**Material provided:**
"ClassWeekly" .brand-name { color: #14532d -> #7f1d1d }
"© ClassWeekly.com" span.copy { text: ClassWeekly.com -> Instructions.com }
...
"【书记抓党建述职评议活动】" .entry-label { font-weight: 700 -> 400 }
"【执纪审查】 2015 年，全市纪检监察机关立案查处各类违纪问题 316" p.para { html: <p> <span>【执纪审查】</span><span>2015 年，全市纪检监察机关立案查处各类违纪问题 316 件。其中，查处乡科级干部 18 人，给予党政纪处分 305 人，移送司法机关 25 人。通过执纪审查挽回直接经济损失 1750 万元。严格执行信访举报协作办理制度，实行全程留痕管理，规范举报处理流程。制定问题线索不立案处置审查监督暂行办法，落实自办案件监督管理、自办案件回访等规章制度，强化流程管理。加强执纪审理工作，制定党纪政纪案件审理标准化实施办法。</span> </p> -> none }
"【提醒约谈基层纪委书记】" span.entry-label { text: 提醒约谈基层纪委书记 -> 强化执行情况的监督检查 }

**How to complete this task:** Scan the listing above for the line that has "color: #14532d ->", then copy exactly from that line through the line that has "text: ClassWeekly.com ->".

**Solution to this task:**
"ClassWeekly" .brand-name { color: #14532d -> #7f1d1d }
"© ClassWeekly.com" span.copy { text: ClassWeekly.com -> Instructions.com }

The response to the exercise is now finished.